WORK TASK ▸ When writing out the entries below, keep only the lines from the line with "Glauben an die" to the line with "text-align: center ->", both included, exactly as they are, and leave the pictures aside.

RECORDS SHOWN ▸

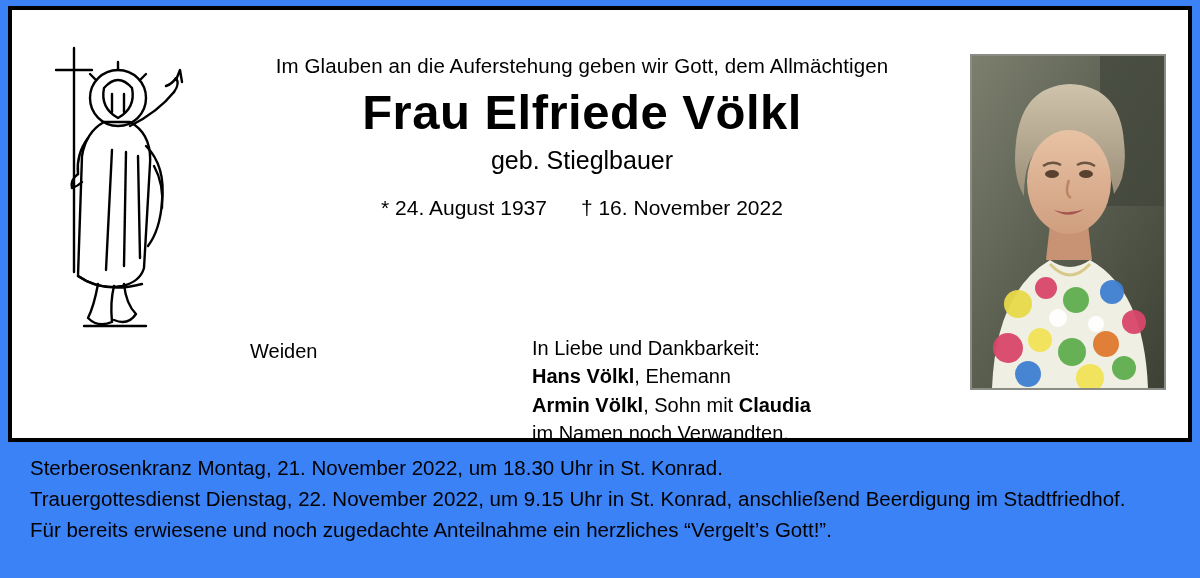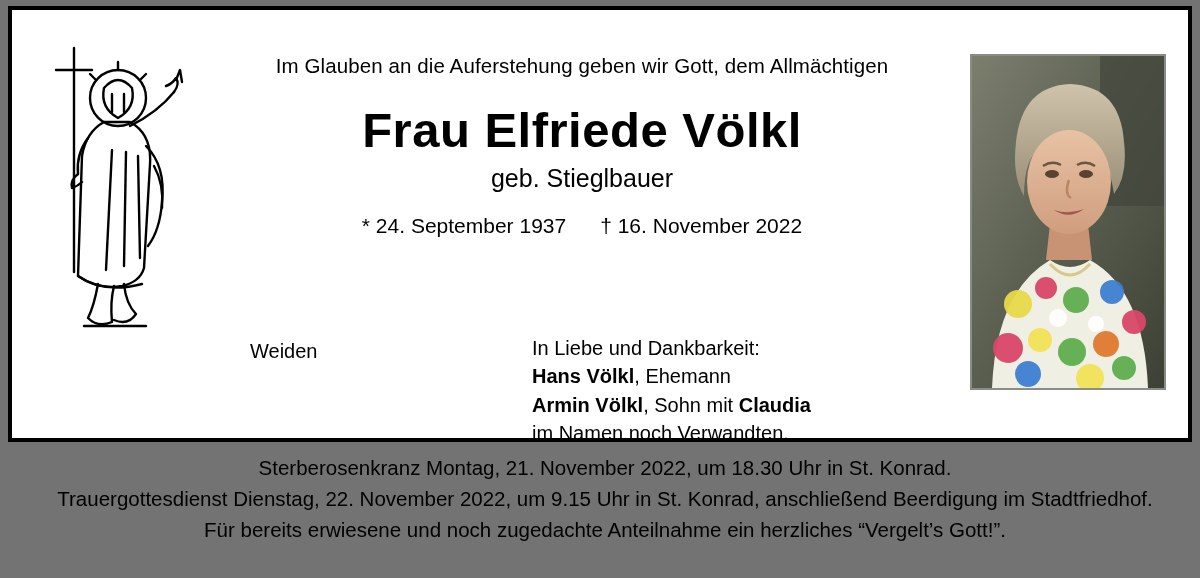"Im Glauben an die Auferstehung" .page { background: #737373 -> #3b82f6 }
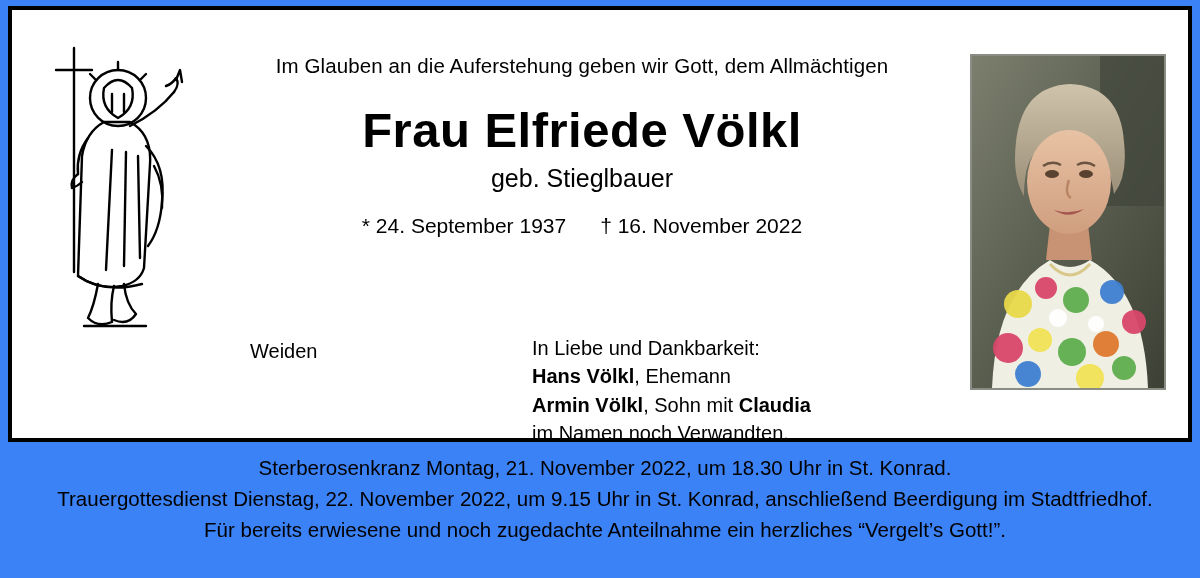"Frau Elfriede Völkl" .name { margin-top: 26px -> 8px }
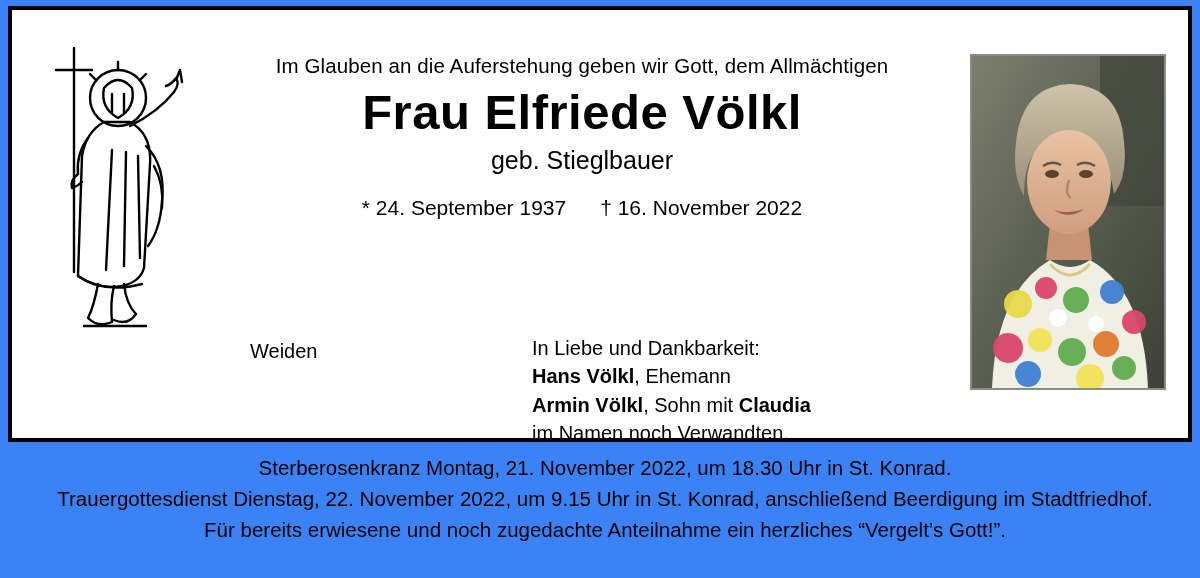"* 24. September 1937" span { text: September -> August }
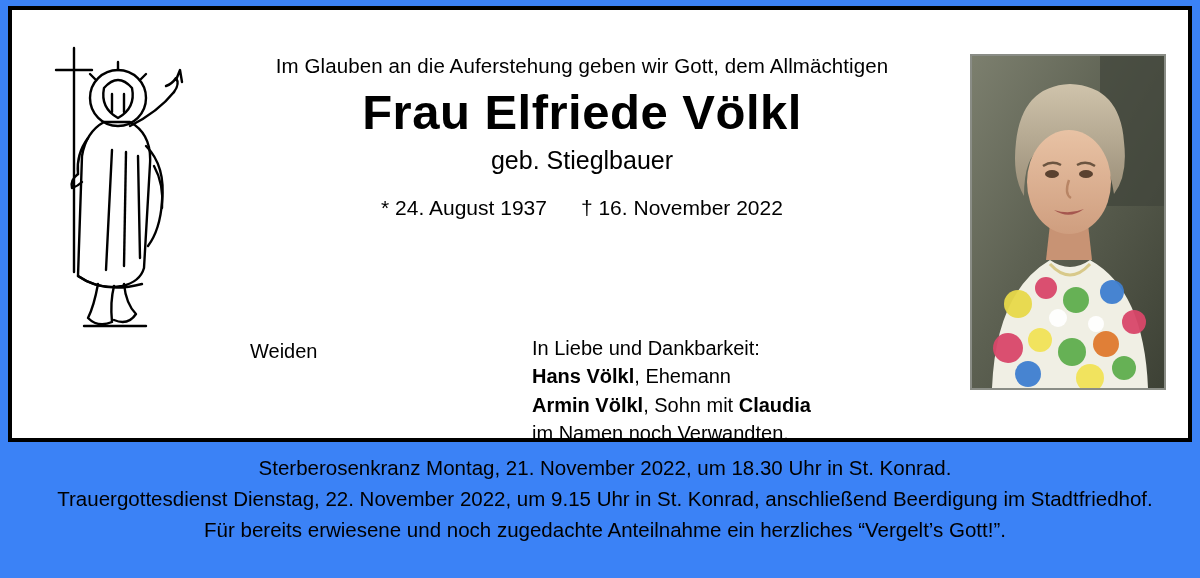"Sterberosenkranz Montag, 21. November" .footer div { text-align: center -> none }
--
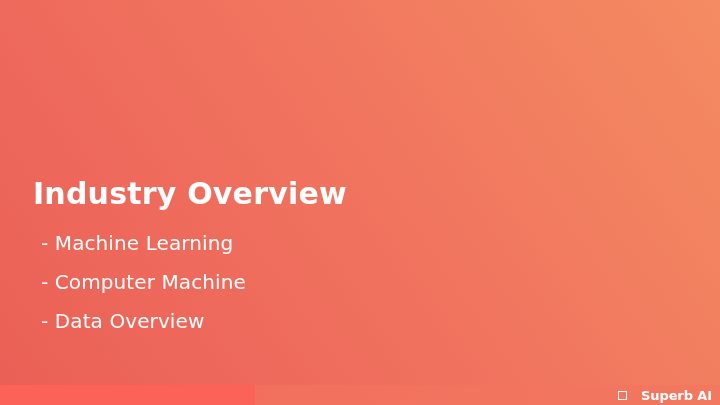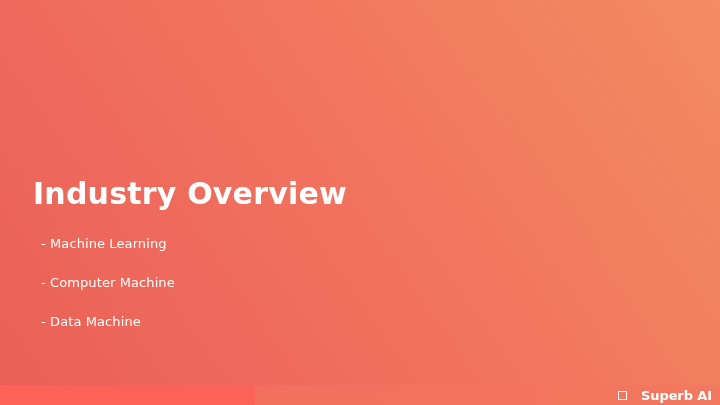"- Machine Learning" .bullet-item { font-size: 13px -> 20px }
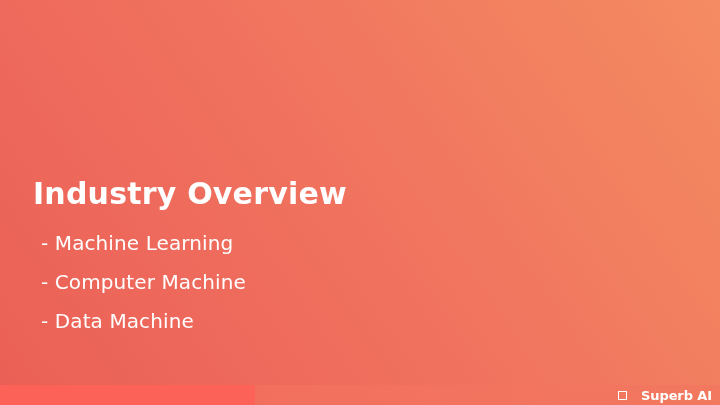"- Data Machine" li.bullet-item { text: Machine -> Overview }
...
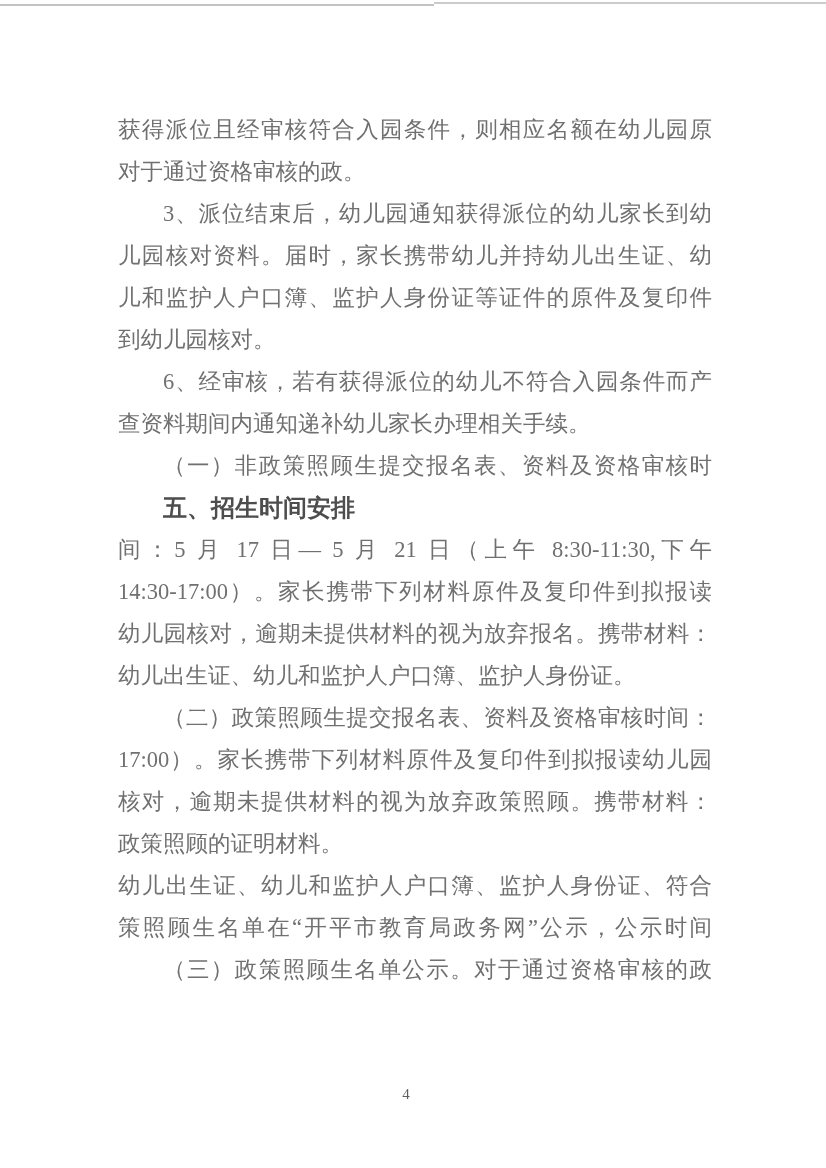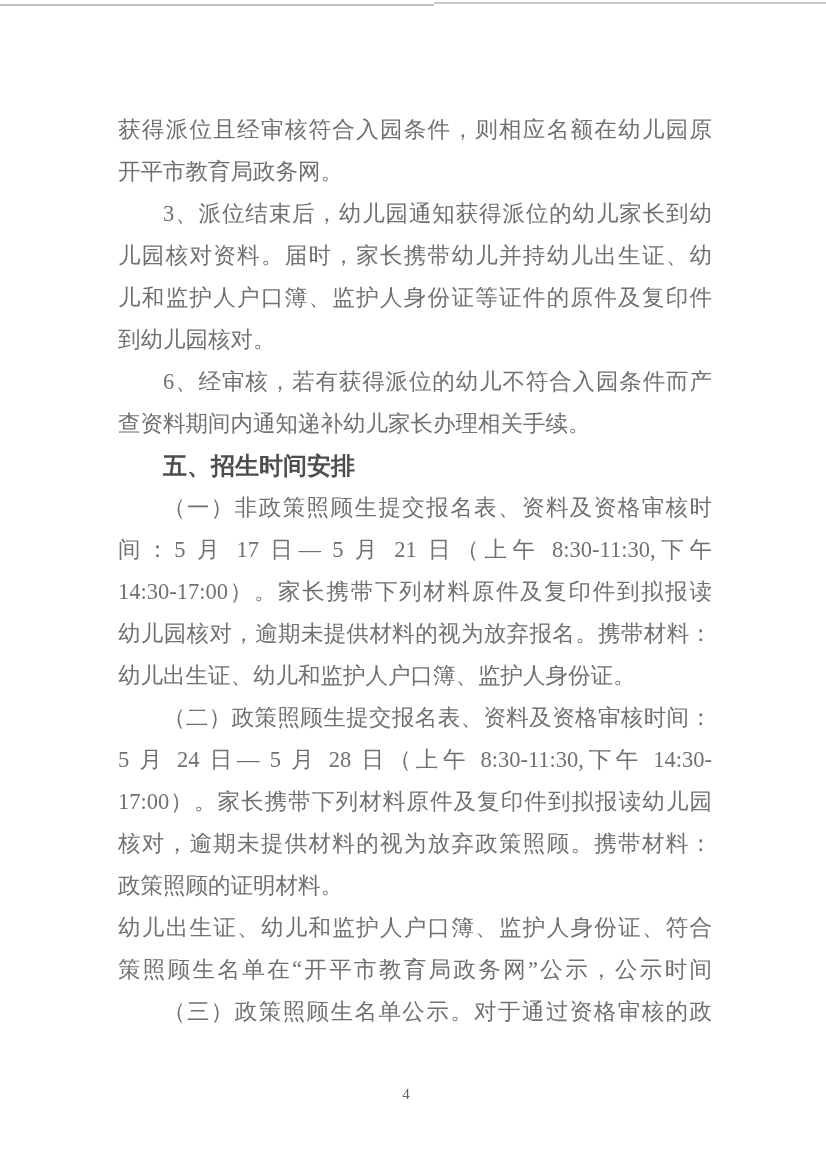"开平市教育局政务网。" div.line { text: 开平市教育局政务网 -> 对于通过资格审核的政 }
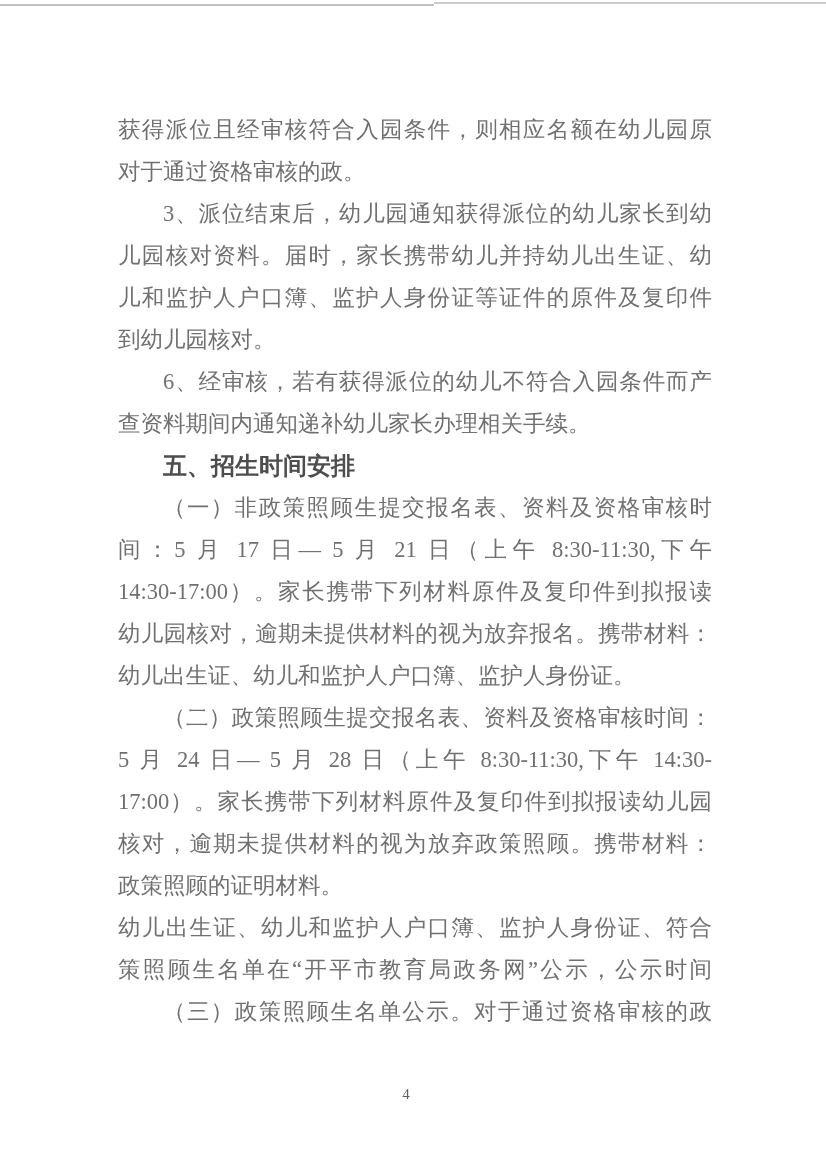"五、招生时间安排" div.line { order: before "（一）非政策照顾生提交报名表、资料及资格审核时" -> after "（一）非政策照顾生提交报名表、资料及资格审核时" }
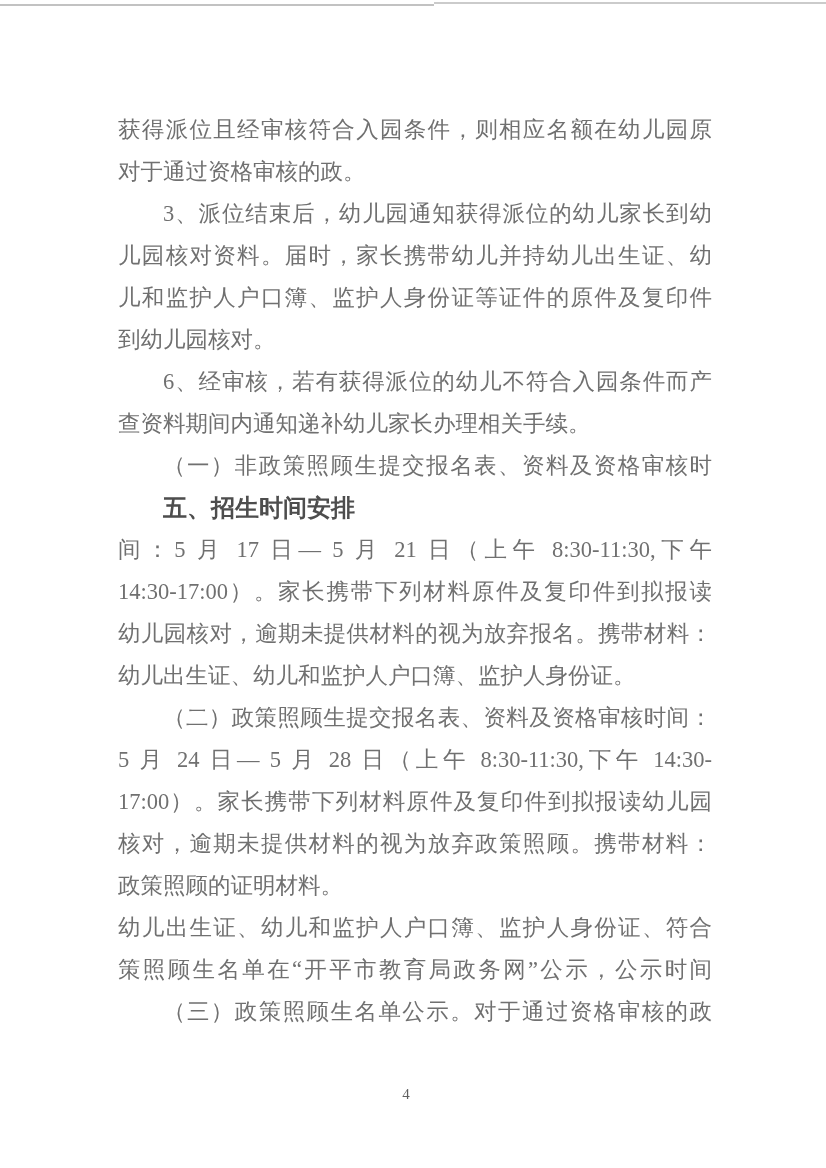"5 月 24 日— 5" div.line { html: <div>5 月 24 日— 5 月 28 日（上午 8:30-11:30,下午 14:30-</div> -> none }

ANSWER AREA ▸
"Im Glauben an die Auferstehung" .page { background: #737373 -> #3b82f6 }
"Frau Elfriede Völkl" .name { margin-top: 26px -> 8px }
"* 24. September 1937" span { text: September -> August }
"Sterberosenkranz Montag, 21. November" .footer div { text-align: center -> none }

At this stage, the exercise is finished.